Wales & Short Sea Ports has become a new region for ABP following a reorganisation. Kate Pearce speaks to the division’s director Andrew Harston about the opportunities this presents for the future.
With 16 ports covering 5,400 acres of port estate already handling 20 million tonnes of cargo each year, Wales & Short Sea Ports represents a sizeable part of ABP’s business.
Director Andrew Harston is enjoying the opportunity to share his vision for how the new region will operate.
Until the reorganisation this summer, ABP had four divisions: The Humber, Southampton, South Wales & Short Sea Ports.
By bringing together Wales and the Short Sea Ports, Andrew is confident that customers will receive an even better service, with improved efficiencies.
“We have always enjoyed a good relationship with the Welsh Government and we will look to strengthen those existing links,” said Andrew, who is celebrating 36 years in the port sector, having started his career as an ABP management trainee in 1983."
“In terms of the 16 ports that comprise the new region, Port Talbot, Newport and Cardiff represent three of our largest operating centres. I see Wales being at the heart of what we do and, to use a rugby term, we will be packing the Short Sea Ports capabilities around it to create a ‘hub and spoke’ structure." Andrew Harston Director
The five Welsh ports are Cardiff, Barry, Newport, Port Talbot and Swansea.
“Yara is a major fertiliser importer and recently expanded its operations to include the Port of Garston, while at the same time continuing its work at Immingham on the Humber and other ABP regions, including Ayr and Swansea.”
The 11 Short Sea Ports are Barrow, Fleetwood, Garston, Ayr, Ipswich, Kings Lynn, Plymouth, Lowestoft, Silloth, Teignmouth and Troon.
Together, the 600 ABP colleagues across the new region’s 16 ports comfortably handle almost every conceivable sector, including agribulks, construction, containers, cruise, bulk, energy, forest products, liquid bulks, rail freight, offshore wind, project cargo, Ro-Ro, ferries, steel and other metals.
By bringing the new region together, ABP is encouraging regional experience and expertise to be better shared across its network, allowing an even more consistent approach to best practice.
The main focus for the reorganisation is to better serve existing and new customers.
Already, Andrew and his team have identified 11 existing customers who use ports within both Wales & Short Sea Ports and they are working to increase efficiency and further improve the customer experience, not just within the new region, but also working with ABP’s other major operations such as Southampton and the Humber.

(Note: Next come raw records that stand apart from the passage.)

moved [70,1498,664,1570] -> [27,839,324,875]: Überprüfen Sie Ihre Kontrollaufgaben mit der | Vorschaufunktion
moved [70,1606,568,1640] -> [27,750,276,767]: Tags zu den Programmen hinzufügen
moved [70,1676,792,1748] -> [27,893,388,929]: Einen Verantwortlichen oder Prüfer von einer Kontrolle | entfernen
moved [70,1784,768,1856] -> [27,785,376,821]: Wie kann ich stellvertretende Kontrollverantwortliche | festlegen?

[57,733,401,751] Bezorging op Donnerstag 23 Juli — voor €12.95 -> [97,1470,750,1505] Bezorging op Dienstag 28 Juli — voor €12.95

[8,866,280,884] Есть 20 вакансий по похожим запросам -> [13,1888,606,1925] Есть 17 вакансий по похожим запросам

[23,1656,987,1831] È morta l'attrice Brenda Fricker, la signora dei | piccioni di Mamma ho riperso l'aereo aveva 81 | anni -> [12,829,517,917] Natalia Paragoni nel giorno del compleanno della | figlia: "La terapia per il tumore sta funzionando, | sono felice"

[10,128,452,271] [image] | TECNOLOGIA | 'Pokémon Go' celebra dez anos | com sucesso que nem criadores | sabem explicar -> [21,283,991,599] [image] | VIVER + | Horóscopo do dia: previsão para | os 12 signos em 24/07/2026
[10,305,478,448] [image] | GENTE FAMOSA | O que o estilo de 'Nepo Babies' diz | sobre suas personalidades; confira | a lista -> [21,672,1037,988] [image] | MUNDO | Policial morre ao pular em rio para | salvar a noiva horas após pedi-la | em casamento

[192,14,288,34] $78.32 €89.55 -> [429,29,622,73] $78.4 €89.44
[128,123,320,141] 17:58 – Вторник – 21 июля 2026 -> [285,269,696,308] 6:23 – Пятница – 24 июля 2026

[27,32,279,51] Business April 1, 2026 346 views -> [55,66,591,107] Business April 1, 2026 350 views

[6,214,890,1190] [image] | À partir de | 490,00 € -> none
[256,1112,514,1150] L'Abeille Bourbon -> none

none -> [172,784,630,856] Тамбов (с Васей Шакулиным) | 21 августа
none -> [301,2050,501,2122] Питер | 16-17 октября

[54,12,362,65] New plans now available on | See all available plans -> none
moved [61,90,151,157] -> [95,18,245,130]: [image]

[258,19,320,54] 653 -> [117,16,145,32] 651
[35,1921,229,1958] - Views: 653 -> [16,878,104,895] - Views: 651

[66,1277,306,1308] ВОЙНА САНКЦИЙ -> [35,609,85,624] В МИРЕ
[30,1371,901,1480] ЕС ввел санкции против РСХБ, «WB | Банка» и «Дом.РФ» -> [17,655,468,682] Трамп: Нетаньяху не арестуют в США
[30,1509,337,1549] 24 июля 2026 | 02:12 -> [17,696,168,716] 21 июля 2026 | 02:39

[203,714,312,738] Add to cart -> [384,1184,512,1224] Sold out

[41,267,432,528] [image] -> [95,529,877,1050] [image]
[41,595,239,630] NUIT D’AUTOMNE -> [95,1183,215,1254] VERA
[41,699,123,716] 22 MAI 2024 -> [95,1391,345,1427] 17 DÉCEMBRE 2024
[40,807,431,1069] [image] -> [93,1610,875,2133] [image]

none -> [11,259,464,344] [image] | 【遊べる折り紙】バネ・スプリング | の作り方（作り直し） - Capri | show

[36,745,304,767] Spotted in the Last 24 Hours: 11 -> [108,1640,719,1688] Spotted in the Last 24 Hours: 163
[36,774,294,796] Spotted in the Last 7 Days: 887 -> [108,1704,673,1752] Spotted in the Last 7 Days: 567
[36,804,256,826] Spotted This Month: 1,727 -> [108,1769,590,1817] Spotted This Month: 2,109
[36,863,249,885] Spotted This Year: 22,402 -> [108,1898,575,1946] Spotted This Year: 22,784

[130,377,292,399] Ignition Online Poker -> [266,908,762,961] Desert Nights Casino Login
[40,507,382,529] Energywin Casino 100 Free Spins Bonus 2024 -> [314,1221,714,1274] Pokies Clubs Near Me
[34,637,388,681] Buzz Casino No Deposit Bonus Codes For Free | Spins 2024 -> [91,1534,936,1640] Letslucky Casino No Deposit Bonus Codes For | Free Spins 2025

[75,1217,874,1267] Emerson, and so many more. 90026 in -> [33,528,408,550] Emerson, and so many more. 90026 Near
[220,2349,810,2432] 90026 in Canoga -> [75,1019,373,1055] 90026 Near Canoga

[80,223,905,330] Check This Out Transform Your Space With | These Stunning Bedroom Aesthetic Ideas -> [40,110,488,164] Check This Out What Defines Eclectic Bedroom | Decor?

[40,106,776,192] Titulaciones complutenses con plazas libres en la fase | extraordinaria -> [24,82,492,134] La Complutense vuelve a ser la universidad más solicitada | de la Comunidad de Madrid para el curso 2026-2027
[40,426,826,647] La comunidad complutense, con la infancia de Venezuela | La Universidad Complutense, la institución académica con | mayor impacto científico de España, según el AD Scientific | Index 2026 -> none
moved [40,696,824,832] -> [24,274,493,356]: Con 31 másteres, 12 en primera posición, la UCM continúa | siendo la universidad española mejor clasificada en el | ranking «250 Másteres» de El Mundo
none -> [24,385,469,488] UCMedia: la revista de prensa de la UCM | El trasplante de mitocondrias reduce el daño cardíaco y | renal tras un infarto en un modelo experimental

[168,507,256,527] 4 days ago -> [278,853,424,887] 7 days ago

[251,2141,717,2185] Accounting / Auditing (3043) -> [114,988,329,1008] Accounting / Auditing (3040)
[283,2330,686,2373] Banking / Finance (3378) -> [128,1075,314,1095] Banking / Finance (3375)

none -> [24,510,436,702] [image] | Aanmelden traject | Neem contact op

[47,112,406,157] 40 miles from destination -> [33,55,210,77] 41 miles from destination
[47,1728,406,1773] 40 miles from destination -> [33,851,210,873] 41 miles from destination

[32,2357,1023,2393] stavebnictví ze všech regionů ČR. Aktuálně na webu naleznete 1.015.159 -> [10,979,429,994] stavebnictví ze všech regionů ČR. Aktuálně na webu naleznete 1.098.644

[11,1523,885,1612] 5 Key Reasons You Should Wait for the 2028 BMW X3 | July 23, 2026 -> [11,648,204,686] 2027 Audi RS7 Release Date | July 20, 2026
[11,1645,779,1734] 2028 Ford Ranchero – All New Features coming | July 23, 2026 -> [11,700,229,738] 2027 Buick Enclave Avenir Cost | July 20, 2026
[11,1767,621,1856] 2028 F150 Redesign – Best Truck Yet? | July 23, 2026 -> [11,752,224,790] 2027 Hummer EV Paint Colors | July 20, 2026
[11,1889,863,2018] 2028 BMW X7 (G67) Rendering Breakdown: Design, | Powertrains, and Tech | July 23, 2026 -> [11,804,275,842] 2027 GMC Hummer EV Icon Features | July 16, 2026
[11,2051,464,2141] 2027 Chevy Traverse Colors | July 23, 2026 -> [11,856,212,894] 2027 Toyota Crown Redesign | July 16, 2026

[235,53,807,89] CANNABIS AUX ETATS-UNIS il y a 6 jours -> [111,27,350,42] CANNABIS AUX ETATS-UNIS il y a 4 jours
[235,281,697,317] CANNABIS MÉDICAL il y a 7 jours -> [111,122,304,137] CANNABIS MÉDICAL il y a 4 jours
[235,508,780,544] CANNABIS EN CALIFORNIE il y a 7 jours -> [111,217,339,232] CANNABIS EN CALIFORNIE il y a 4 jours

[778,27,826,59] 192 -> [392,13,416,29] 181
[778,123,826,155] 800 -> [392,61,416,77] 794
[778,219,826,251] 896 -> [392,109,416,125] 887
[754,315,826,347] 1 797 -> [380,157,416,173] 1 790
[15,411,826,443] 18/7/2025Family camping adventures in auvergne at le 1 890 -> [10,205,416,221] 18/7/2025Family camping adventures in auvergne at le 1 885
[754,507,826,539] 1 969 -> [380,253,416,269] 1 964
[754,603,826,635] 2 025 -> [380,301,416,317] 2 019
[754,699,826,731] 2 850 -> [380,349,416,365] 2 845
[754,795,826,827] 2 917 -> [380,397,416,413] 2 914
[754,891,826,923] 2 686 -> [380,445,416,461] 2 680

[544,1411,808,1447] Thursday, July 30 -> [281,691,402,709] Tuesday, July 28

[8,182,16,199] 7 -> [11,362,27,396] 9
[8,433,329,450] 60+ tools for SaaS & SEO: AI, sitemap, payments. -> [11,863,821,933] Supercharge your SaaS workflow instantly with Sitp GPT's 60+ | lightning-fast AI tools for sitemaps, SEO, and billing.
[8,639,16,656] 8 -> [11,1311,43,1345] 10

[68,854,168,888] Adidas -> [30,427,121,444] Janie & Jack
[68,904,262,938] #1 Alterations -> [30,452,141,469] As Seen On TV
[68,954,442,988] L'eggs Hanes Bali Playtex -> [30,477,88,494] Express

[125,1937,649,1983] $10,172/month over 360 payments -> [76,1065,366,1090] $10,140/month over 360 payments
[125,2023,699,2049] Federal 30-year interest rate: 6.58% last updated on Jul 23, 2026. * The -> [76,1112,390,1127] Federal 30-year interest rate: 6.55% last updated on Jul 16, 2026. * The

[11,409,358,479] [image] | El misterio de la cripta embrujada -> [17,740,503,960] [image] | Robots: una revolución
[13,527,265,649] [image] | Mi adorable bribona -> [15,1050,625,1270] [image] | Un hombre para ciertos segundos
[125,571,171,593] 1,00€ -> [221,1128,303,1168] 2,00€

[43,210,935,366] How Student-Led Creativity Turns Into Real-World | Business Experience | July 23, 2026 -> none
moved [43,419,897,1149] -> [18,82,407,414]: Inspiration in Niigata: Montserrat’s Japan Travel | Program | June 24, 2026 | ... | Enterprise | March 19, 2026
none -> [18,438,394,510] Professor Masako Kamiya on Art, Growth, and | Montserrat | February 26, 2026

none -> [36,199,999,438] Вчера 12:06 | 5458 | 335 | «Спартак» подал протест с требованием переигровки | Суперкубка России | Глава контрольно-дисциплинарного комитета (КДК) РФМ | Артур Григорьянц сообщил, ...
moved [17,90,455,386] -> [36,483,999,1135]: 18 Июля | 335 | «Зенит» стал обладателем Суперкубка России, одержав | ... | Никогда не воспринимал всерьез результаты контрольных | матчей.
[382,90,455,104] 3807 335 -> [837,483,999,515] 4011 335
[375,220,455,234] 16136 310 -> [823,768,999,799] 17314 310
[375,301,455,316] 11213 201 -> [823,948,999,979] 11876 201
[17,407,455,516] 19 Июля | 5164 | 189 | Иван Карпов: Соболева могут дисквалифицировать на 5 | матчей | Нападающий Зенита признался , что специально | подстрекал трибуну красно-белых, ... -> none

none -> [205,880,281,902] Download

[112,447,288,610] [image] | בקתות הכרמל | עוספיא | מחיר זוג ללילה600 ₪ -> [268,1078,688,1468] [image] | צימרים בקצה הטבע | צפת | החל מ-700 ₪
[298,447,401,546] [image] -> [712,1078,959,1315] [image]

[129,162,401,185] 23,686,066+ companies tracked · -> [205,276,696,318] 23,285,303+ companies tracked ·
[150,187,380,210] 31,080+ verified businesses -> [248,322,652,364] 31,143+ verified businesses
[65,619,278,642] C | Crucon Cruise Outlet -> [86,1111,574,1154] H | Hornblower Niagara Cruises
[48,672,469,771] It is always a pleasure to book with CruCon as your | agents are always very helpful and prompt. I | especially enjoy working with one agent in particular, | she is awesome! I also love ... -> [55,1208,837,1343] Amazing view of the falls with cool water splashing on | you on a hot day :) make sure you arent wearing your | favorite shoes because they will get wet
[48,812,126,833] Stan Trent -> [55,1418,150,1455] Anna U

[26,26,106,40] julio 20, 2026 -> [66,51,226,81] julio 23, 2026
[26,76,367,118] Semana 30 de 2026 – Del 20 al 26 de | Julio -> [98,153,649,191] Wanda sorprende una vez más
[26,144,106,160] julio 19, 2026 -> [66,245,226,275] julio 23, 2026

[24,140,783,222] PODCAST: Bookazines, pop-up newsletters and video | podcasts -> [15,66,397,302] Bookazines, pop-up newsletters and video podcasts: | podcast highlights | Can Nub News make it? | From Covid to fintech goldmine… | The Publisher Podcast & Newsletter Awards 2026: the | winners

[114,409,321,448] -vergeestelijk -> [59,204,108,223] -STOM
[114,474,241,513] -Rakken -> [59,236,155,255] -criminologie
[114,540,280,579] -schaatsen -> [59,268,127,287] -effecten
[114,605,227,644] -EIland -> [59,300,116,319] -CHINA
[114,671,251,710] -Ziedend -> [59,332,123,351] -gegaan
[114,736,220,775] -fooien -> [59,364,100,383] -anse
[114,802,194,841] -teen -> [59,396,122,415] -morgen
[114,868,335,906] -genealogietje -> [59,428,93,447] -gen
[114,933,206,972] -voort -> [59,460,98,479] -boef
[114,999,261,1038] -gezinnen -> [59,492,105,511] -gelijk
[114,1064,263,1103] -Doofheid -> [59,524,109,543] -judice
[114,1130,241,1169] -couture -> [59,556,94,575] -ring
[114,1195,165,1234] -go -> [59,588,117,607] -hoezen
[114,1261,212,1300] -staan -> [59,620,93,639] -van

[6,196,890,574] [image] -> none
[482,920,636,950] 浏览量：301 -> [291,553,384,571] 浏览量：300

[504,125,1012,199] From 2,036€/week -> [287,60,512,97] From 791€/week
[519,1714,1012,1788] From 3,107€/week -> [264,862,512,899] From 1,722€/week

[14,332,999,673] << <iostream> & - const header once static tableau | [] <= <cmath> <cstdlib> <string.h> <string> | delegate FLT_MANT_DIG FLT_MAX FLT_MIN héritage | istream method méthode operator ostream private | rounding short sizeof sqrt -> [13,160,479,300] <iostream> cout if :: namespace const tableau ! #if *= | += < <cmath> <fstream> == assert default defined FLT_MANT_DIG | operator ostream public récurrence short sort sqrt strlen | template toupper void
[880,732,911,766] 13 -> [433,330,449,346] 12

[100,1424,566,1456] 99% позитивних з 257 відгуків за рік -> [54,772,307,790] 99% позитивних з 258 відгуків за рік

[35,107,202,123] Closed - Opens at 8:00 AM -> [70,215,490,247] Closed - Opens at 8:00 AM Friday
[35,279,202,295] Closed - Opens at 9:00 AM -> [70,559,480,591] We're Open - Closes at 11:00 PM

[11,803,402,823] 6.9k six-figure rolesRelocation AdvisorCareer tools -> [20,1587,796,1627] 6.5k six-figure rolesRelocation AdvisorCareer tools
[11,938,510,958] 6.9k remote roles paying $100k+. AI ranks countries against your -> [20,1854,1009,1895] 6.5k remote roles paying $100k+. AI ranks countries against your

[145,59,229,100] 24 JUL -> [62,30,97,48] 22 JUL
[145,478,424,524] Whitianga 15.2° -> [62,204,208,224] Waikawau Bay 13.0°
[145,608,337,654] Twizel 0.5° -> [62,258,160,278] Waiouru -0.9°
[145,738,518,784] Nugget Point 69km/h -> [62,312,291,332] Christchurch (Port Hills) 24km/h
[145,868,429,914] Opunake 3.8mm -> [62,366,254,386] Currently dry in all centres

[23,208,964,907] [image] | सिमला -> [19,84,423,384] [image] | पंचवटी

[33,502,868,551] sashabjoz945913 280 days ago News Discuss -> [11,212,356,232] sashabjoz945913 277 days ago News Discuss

“Yara is a major fertiliser importer and recently expanded its operations to include the Port of Garston, while at the same time continuing its work at Immingham on the Humber and other ABP regions, including Ayr and Swansea.“So up until now they have been dealing with Wales & Short Sea Ports with different contracts and separate teams.” Andrew Harston Director
But enhancing services for existing customers is only part of the story.
Andrew is also excited by future prospects, as the combination of the expertise, facilities and locations from across the new region also creates the opportunity to grow the customer base.
“My vision for Wales & Short Sea Ports is that the sum of the parts is greater than the individual ports. Together we have much more scope to grow,”
We have got 13 ports on the West Coast within the new region and that is the greatest spread of any port operator in the UK.
Our new region spans the distance from Troon in Scotland to Teignmouth in Devon, which is 450 miles, and the distance from Swansea to Lowestoft, which is the UK’s most easterly port. This, together with our great connections to key road and rail infrastructure, gives us a multitude of options for our customers to import or export to and from important industrial regions within the UK, with ABP as the ‘one stop shop’.”
A major advantage the Wales & Short Sea Ports division has is the amount of space they can offer customers.
“We are looking to identify manufacturing and process production businesses that would benefit from having a location close to the quayside.
“With the removal of the Severn Bridge tolls, Newport has the potential to attract businesses that want to be on the quayside but with good road access into England and more direct routes into the West Midlands.
“Following Brexit, as we develop trade agreements with the rest of the world, we will be looking at businesses who are wanting to invest in the UK. We have the land that will allow them to bring in raw materials for manufacturing and distribution in the UK,” he said.
As well as ensuring optimal use of port land for commercial use, ABP is also looking at opportunities to breathe new life into regions across the UK.
“We will be looking at places like Fleetwood, which has witnessed the decline of the fishing industry, parts of Barry and the Island site in Ipswich, to look at creating new purposes for these locations.
“We are a substantial landholder and we need to look at how we can sensibly and sustainably develop these areas to encourage growth, new skills and more high tech activity. There are opportunities for plastic recycling and water renewable energy generation operations to be developed in these areas between now and 2050. We’re working hard to explore these possibilities,” he said.